GEBRUIKSINSTRUCTIE OZEMPIC VOORGEVULDE PEN (zie bijsluiter voor de volledige dosisinstructies)
1. BEREID JE PEN VOOR
- Controleer de naam en de dosis op de pen.
- Verwijder de blauwe dop van de pen.
- Controleer of de vloeistof helder en kleurloos is.
- Bevestig een nieuwe naald. Gebruik een nieuwe naald voor elke inspuiting.
- Verwijder het papieren lipje van de naald.
- Duw de naald recht op de pen en draai ze dan vast.
- Verwijder beide dopjes van de naald.
- Bewaar het buitenste dopje om de naald na de inspuiting veilig te verwijderen.
2. CONTROLEER DE DOORVLOEIING : telkens vóór de eerste inspuiting met een nieuwe pen
- Draai aan de blauwe draaiknop en selecteer volgend symbool : .._
- Houd de pen verticaal met de naald naar boven.
- Duw de grijze knop in en kijk na of er een druppel uit de naald komt.
- Indien er geen druppel verschijnt : herhaal tot er wel een druppel verschijnt tot maximum 6 keer.
- Indien er na 6x nog geen druppel verschijnt : vervang de naald en probeer nog 1 keer.
- Indien er na het vervangen van de naald nog geen druppel verschijnt : neem een nieuwe pen.
3. SELECTEER JE DOSIS : draai aan de blauwe draaiknop tot je de dosis van 0,25 mg ziet verschijnen
4. INSPUITING
- Breng de naald in de huid
- Druk de grijze knop in tot de dosisteller terug op '0' staat.
- Houd de naald in de huid.
- Als de dosisteller op '0' staat, tel je traag tot 6.
- Daarna verwijder je de naald uit de huid.
- Als er een bloeddruppel verschijnt, duw je zachtjes met een kompres.
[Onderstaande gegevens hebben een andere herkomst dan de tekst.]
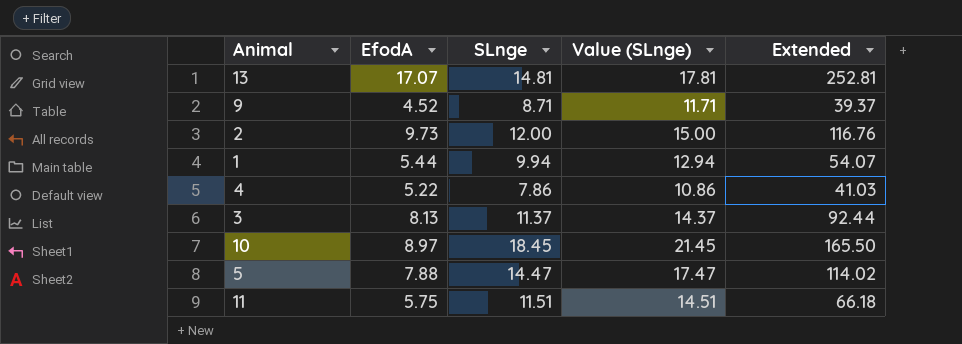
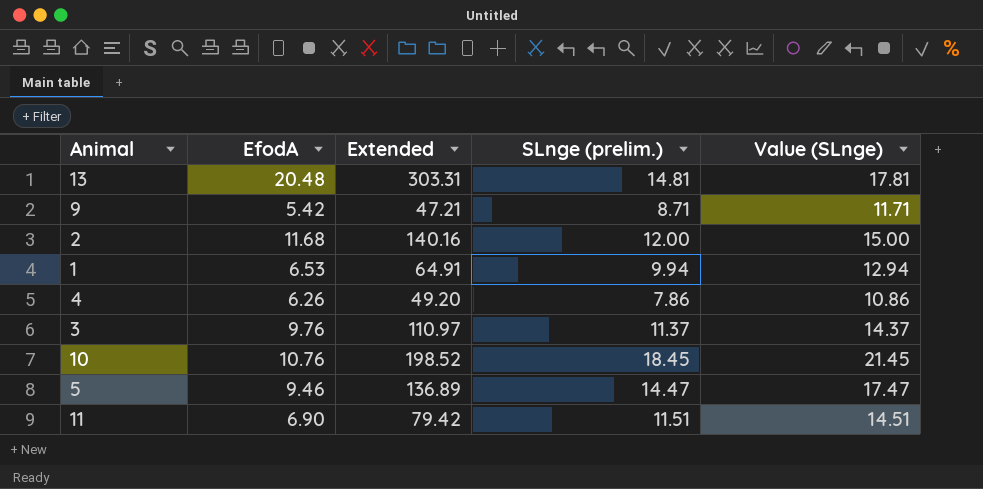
column Extended | position: 5 -> 3
column name: SLnge -> SLnge (prelim.)
13 | EfodA: 17.07 -> 20.48
13 | Extended: 252.81 -> 303.31
9 | EfodA: 4.52 -> 5.42
9 | Extended: 39.37 -> 47.21
2 | EfodA: 9.73 -> 11.68
2 | Extended: 116.76 -> 140.16
1 | EfodA: 5.44 -> 6.53
1 | Extended: 54.07 -> 64.91
4 | EfodA: 5.22 -> 6.26
4 | Extended: 41.03 -> 49.20
3 | EfodA: 8.13 -> 9.76
3 | Extended: 92.44 -> 110.97
10 | EfodA: 8.97 -> 10.76
10 | Extended: 165.50 -> 198.52
5 | EfodA: 7.88 -> 9.46
5 | Extended: 114.02 -> 136.89
11 | EfodA: 5.75 -> 6.90
11 | Extended: 66.18 -> 79.42

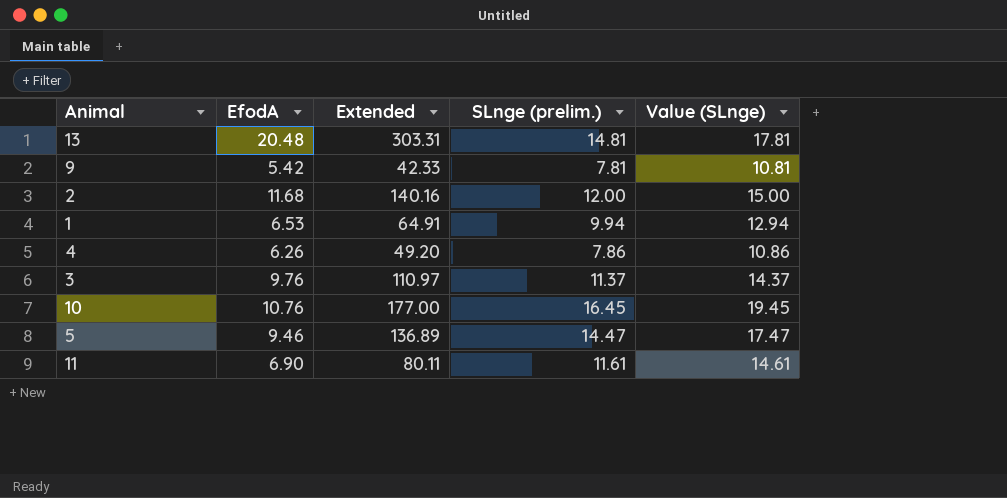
9 | Extended: 47.21 -> 42.33
9 | SLnge (prelim.): 8.71 -> 7.81
9 | Value (SLnge): 11.71 -> 10.81
10 | Extended: 198.52 -> 177.00
10 | SLnge (prelim.): 18.45 -> 16.45
10 | Value (SLnge): 21.45 -> 19.45
11 | Extended: 79.42 -> 80.11
11 | SLnge (prelim.): 11.51 -> 11.61
11 | Value (SLnge): 14.51 -> 14.61

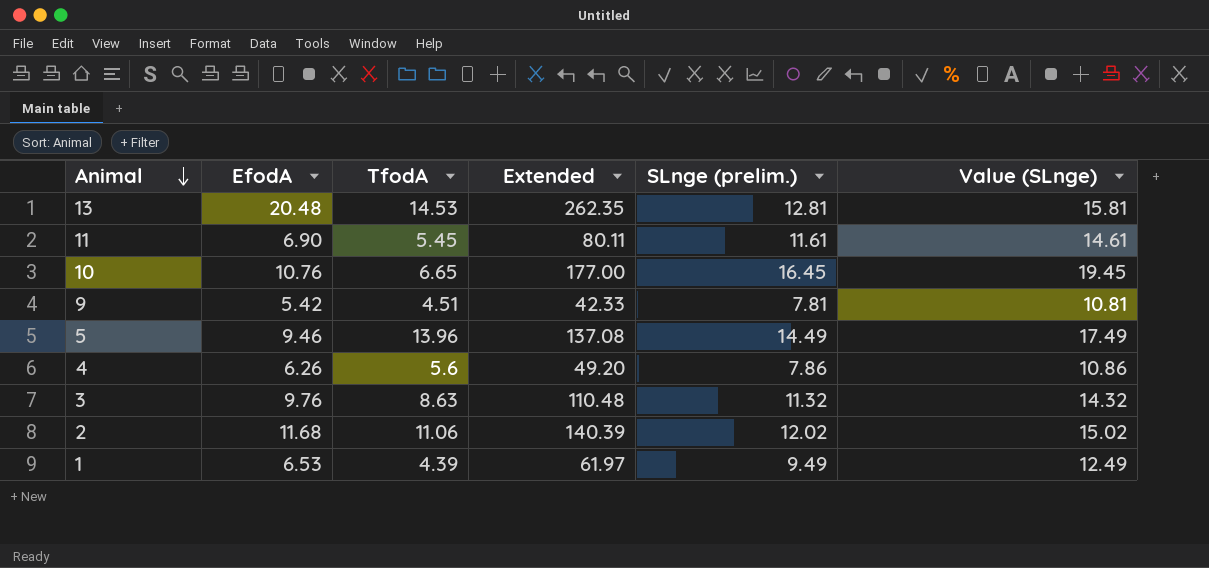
row order: none -> Animal descending
column TfodA | position: none -> 3
13 | Extended: 303.31 -> 262.35
13 | SLnge (prelim.): 14.81 -> 12.81
13 | Value (SLnge): 17.81 -> 15.81
5 | Extended: 136.89 -> 137.08
5 | SLnge (prelim.): 14.47 -> 14.49
5 | Value (SLnge): 17.47 -> 17.49
3 | Extended: 110.97 -> 110.48
3 | SLnge (prelim.): 11.37 -> 11.32
3 | Value (SLnge): 14.37 -> 14.32
2 | Extended: 140.16 -> 140.39
2 | SLnge (prelim.): 12.00 -> 12.02
2 | Value (SLnge): 15.00 -> 15.02
1 | Extended: 64.91 -> 61.97
1 | SLnge (prelim.): 9.94 -> 9.49
1 | Value (SLnge): 12.94 -> 12.49

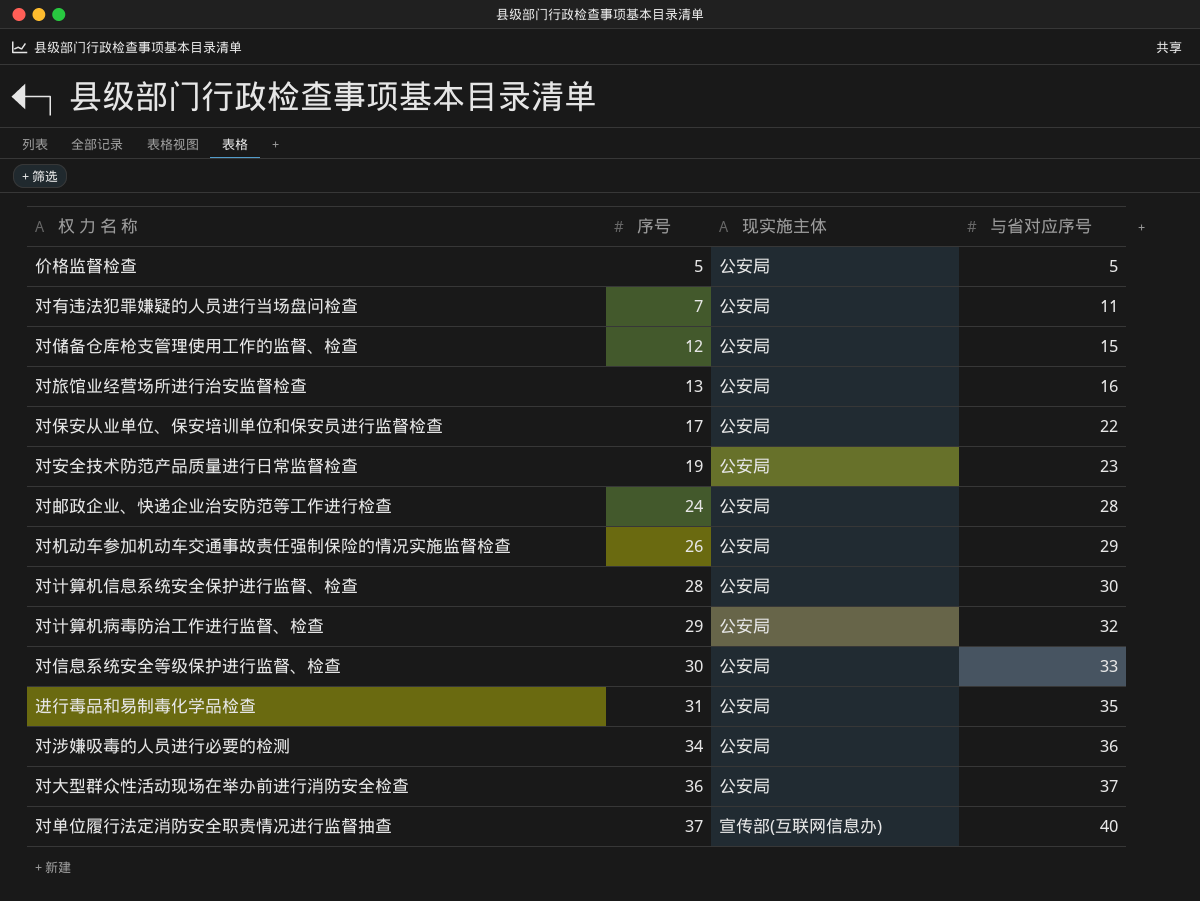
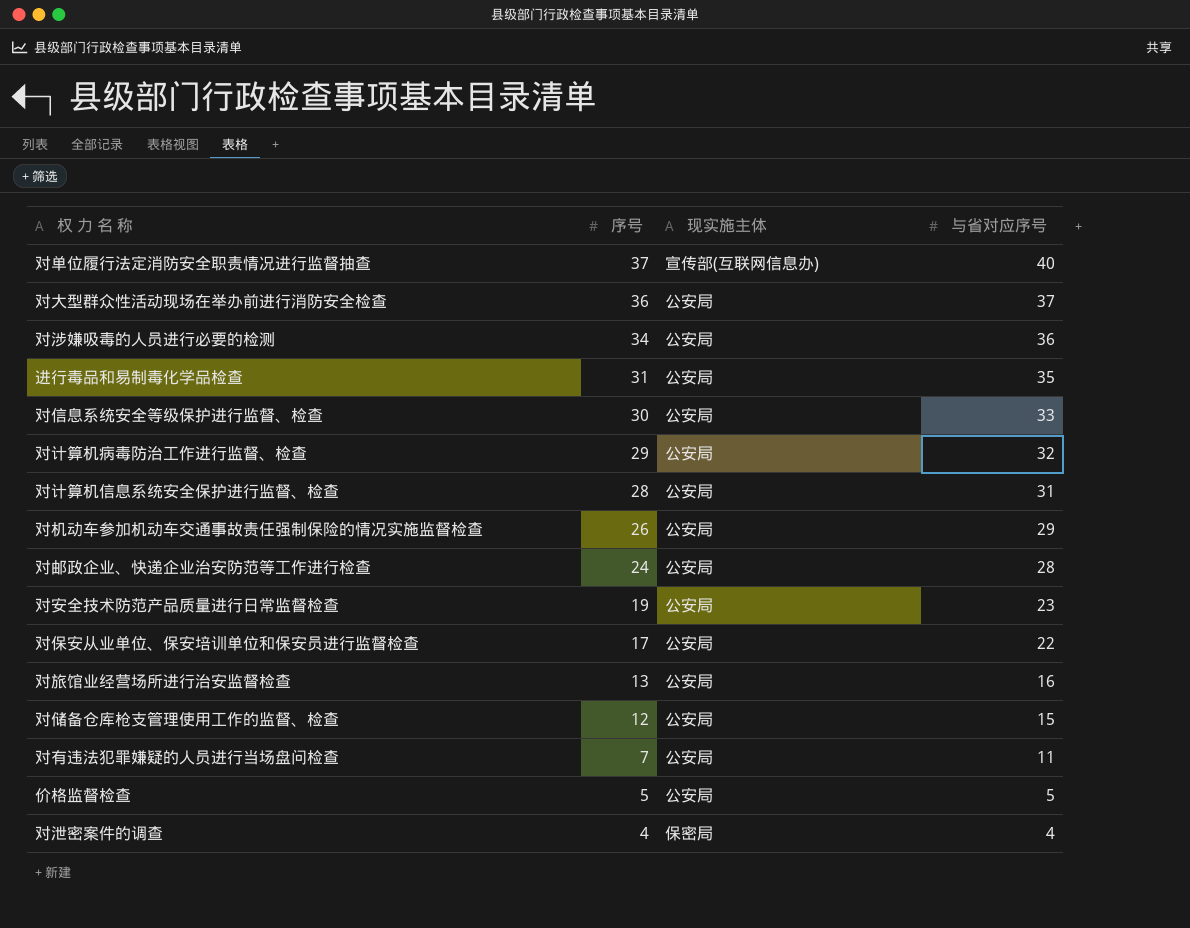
row order: 序号 ascending -> 序号 descending
对计算机信息系统安全保护进行监督、检查 | 与省对应序号: 30 -> 31
row 对泄密案件的调查: none -> 4 | 保密局 | 4

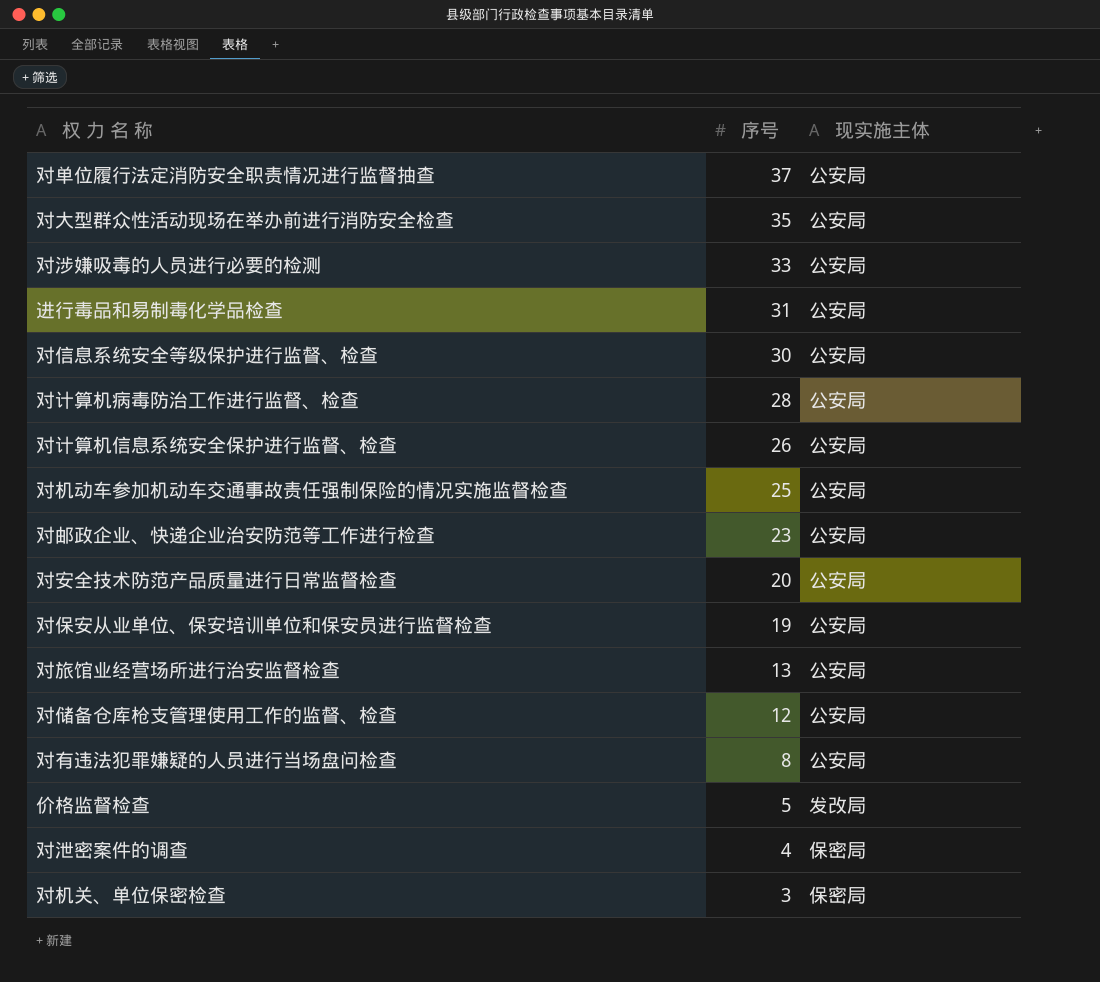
column 与省对应序号 | position: 4 -> none
对单位履行法定消防安全职责情况进行监督抽查 | 现实施主体: 宣传部(互联网信息办) -> 公安局
对大型群众性活动现场在举办前进行消防安全检查 | 序号: 36 -> 35
对涉嫌吸毒的人员进行必要的检测 | 序号: 34 -> 33
对计算机病毒防治工作进行监督、检查 | 序号: 29 -> 28
对计算机信息系统安全保护进行监督、检查 | 序号: 28 -> 26
对机动车参加机动车交通事故责任强制保险的情况实施监督检查 | 序号: 26 -> 25
对邮政企业、快递企业治安防范等工作进行检查 | 序号: 24 -> 23
对安全技术防范产品质量进行日常监督检查 | 序号: 19 -> 20
对保安从业单位、保安培训单位和保安员进行监督检查 | 序号: 17 -> 19
对有违法犯罪嫌疑的人员进行当场盘问检查 | 序号: 7 -> 8
价格监督检查 | 现实施主体: 公安局 -> 发改局
row 对机关、单位保密检查: none -> 3 | 保密局

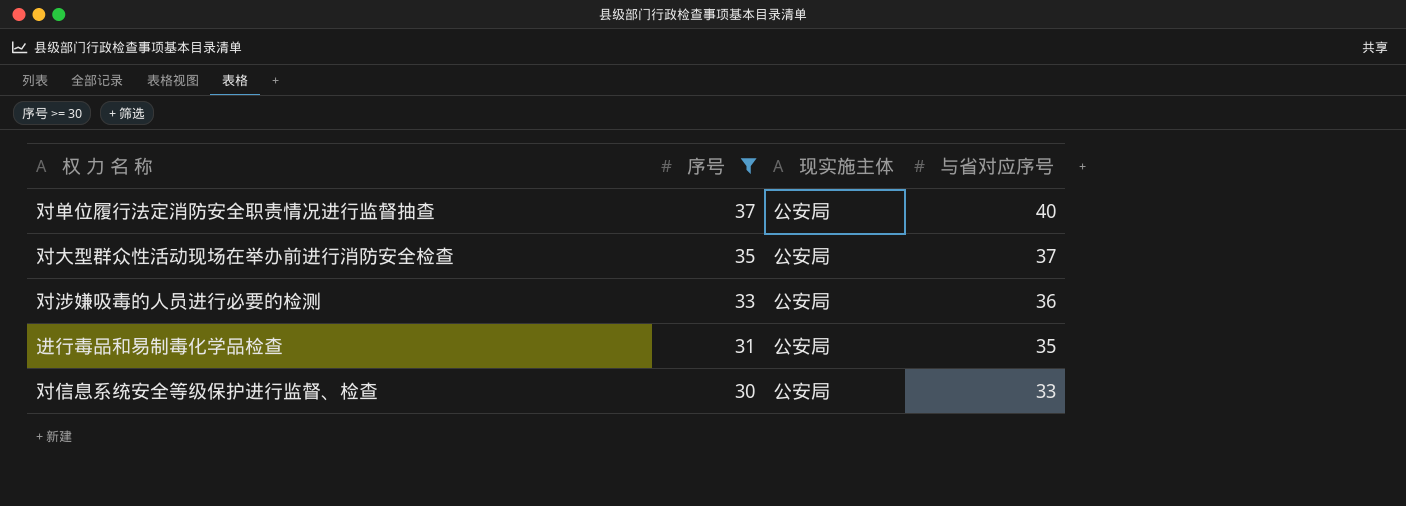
filter: none -> 序号 >= 30
column 与省对应序号 | position: none -> 4

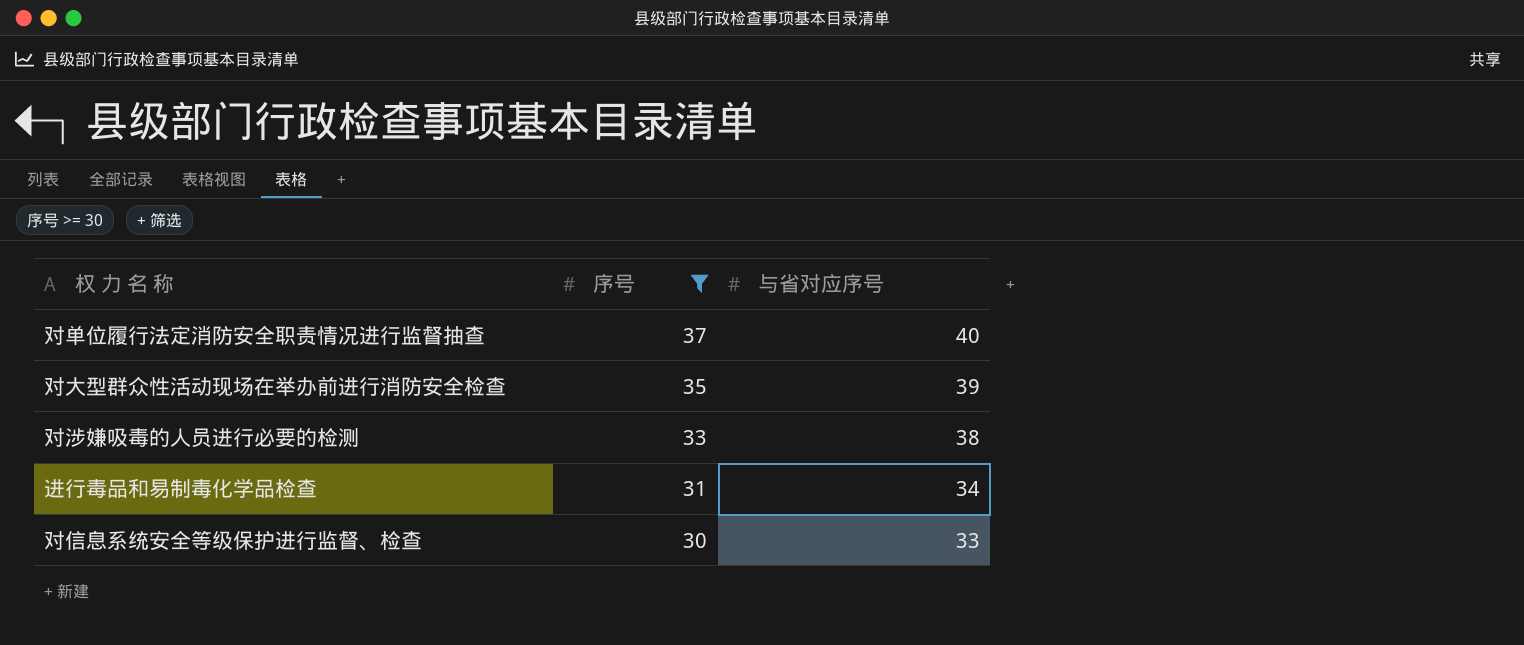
column 现实施主体 | position: 3 -> none
对大型群众性活动现场在举办前进行消防安全检查 | 与省对应序号: 37 -> 39
对涉嫌吸毒的人员进行必要的检测 | 与省对应序号: 36 -> 38
进行毒品和易制毒化学品检查 | 与省对应序号: 35 -> 34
Je mag niet wrijven of masseren.
5. VERWIJDER DE NAALD
- Leg het buitenste naalddopje plat op de tafel.
- Schuif de pen erin zonder het naalddopje vast te houden.
- Duw het dopje voorzichtig op de naald vast.
- Draai het dopje mét naald los en doe dit in een gele naaldcontainer.
- Klik de blauwe dop terug op de pen.